Here we have a type of mind that Maria Montessori called 'absorbent' as it learns unconsciously by absorption from the environment. This will never reoccur in life.

These children can't be taught, that's why school traditionally starts at around 6. Before then, and especially in the first 3 years of life, when the child cannot be instructed, their school is the home environment. 
In those first 1000 days of life, the role of parents is crucial, no matter which type of school your child will attend. 
From the after-birth period to the type of home and freedom we offer, the stories we tell and the behavioural models we give, what is absorbed in those years creates our subconscious and reasoning mind, and cannot be undone. 
As adults we keep growing of course and we can process, acknowledge, manage, but not cancel our early childhood.

Our main responsibility as parents is to:

1. observe our child
2. always follow his lead
3. respond accordingly by preparing a suitable environment in the home that supports his independence
4. offer opportunities for the expansion of language (reading) and purposeful work.
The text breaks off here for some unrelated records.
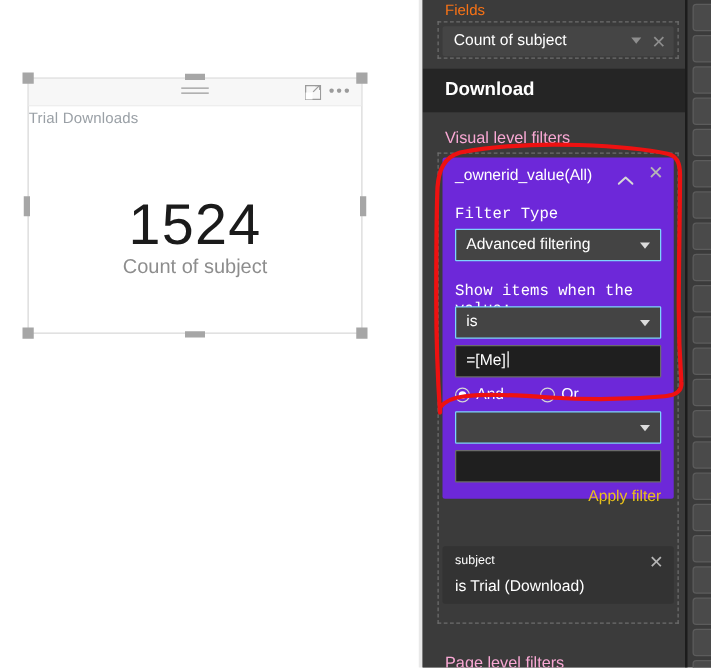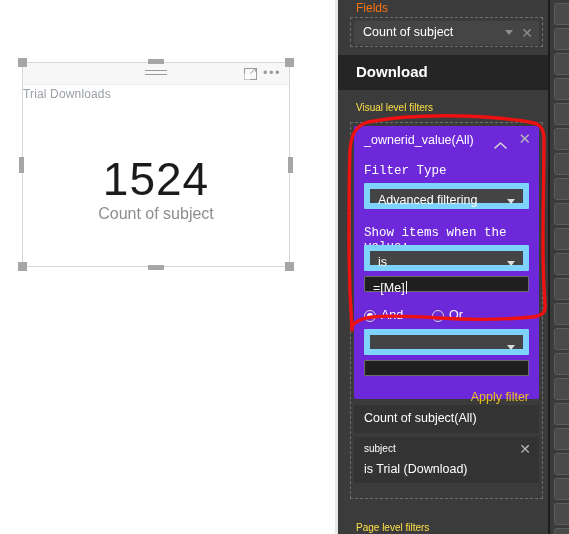"Visual level filters" .section-label { color: #fde047 -> #f9a8d4; font-size: 10px -> 13px }
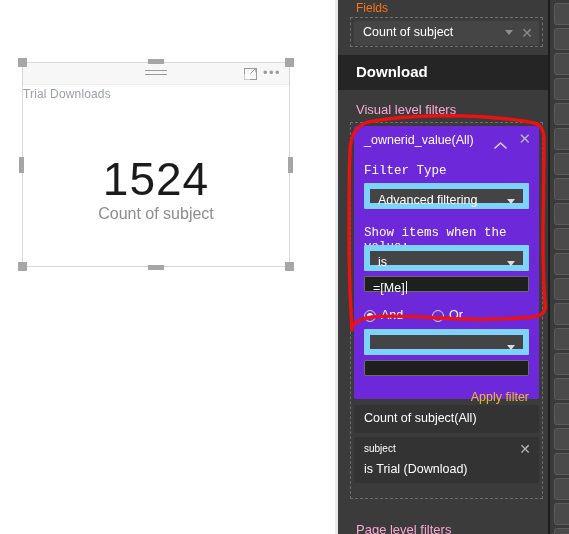"Advanced filtering" .ddl { border: 6px solid #7dd3fc -> 1px solid #7dd3fc }
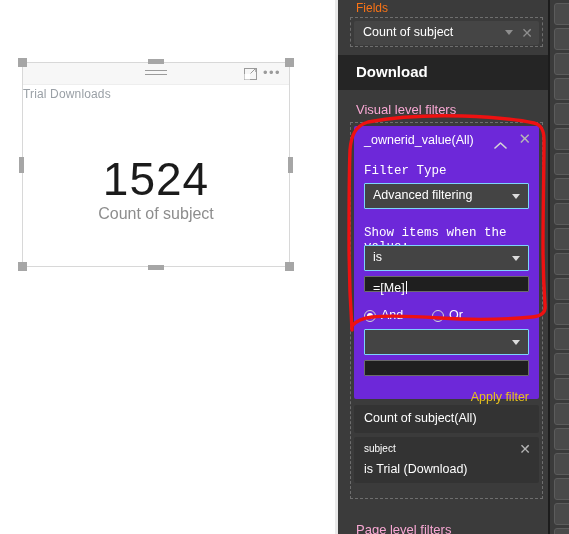"=[Me]" .tbox { height: 16px -> 26px }
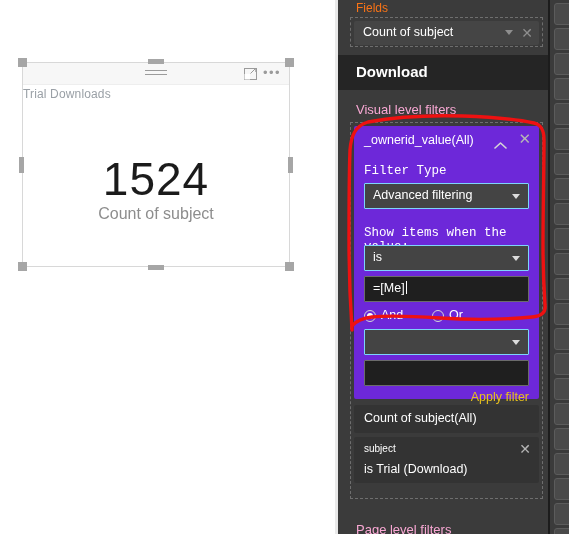"Count of subject(All)" div.fcard { html: <div> <div>Count of subject(All)</div> </div> -> none }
So hang in there mama scrolling down on social media. It’s ok if you spend most of the time ‘just’ cooking with your toddler and the house ends up a mess. It’s ok if your shelf is just the coffee table in the living room.
It’s ok if your child is totally uninterested in those wooden stacking toys or quickly gets bored after a few times playing with the latest ‘sensorial’ material on the market, and only wants to explore pans and spoons next to you or get his fingers into the pizza dough.
You are doing great! That’s 100% Montessori.

It is true that we should be extremely careful to what we put into the child's environment, as young children up to 6 years entirely learn by absorption from the environment they are in, but energy, time and money should be saved to focus on 4 basic things:

1 - keep your home tidy, as children need order and predictability to understand the world.
2 - reduce toys. When you think you've decluttered your home enough, take away something else. 
I would say here that nearly everything can stay in storage, on a daily basis with just 5 items on any surface you have available in your sitting room.
3 - try to make your home you child's home too, set up a child-friendly home, so he can access things independently in the main rooms. Invest money to purchase real kitchen tools and some step stools and coat hangers instead of toys, no matter how beautiful they look.
4 - engage your child in practical work around the house.

My daughters are 4 and 6 and still much of what we do in the home are purposeful practical activities. Swiping, mopping, ironing, folding clothes, dusting, knitting, sewing, woodcrafting (if you are into it) and of course cooking: there’s enough chemistry, fine motor skills work and sensorial stuff in cooking to get them going for years. 
On top of that, they will be able to cook for themselves and yourself a healthy lunch when they’ll be teenagers.What do you get from pom poms?